Where Tinsley is blithe and carefree, Topper is tormented. He’s become a full-time smoker. He’s lost weight. He wakes up at precisely 3:25 every morning and plays over and over the reality show his life became. Still, he hasn’t entirely abandoned the idea that she’ll come back. “I love my wife” is all he’ll tell me.

Meanwhile, somewhere in Palm Beach, a southern belle is weeping. “Every mother wants her daughter to marry a man who she KNOWS will love her forever and … who will be an amazing father to their children,” says Dale Mercer in an e-mail to me. “This IS Topper so, of course, as a mother who adores and wants the best happiness for her daughter, I am crushed by what has happened. I have not given up hope.”

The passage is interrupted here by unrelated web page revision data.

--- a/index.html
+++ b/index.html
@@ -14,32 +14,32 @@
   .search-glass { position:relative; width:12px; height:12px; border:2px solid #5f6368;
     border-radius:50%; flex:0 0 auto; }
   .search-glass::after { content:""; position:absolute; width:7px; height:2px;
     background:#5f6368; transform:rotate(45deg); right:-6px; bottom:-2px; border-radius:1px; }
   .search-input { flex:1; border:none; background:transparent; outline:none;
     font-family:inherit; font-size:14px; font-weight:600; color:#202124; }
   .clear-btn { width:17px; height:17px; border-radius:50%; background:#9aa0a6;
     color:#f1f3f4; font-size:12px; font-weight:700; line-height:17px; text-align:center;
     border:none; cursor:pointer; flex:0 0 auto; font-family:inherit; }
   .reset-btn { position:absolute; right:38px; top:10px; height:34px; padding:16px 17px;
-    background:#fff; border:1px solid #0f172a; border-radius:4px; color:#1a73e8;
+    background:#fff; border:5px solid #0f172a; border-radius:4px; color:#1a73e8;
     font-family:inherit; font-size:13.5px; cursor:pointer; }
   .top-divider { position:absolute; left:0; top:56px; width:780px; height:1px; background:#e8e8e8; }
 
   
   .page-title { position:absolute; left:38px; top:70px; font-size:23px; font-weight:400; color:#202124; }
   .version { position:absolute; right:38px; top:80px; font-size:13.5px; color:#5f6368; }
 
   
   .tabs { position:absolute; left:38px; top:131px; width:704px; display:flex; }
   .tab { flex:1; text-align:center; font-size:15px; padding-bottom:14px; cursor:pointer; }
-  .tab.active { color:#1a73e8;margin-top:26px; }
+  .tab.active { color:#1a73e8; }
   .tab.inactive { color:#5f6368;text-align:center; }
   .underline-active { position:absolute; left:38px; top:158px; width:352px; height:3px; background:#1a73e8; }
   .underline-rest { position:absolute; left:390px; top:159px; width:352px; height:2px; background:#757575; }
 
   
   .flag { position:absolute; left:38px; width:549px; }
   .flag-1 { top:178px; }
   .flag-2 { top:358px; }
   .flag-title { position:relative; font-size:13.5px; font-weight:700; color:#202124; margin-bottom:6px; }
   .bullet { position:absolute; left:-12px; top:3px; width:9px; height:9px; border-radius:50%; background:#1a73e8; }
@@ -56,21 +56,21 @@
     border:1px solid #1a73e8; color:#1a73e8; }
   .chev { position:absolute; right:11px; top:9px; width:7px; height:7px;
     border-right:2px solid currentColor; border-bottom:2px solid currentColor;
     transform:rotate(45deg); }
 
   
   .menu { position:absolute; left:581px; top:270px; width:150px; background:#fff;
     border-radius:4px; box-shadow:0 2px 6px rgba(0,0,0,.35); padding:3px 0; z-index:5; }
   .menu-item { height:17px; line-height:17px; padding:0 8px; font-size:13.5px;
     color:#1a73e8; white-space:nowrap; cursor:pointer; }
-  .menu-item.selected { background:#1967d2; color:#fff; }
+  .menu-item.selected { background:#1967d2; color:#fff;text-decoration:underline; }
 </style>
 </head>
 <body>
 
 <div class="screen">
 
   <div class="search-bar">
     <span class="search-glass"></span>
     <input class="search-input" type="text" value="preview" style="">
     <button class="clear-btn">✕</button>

European titles mean nothing to Ms. Mercer: “I am more concerned with one’s character,” she says. “Casimir is a handsome, charming, urbane, and glib man. Topper asked him to step aside and give him (Topper) a chance to reclaim his marriage. Though he told Topper he would do this, he has NOT. I believe that Tinsley is confused, and she needs time by herself to sort things out.”

But Tinsley has other things to think about. “Just because my marriage didn’t work out doesn’t mean that you can’t be successful. I’m happy. I want to get there. I’m used to wanting to achieve and do bigger and better things and to constantly be working. I was built that way for my whole life, and it’s natural for me now.”

For better or for worse, she’s left the fairy tale behind. She’s something new, her own confectionary creation. No longer attached to Topper, her slightly stolid anchor, how far she’ll rise is anyone’s guess. He seemed to be the great love of her life, but now that’s over. One can only be truly in love with one person at a time.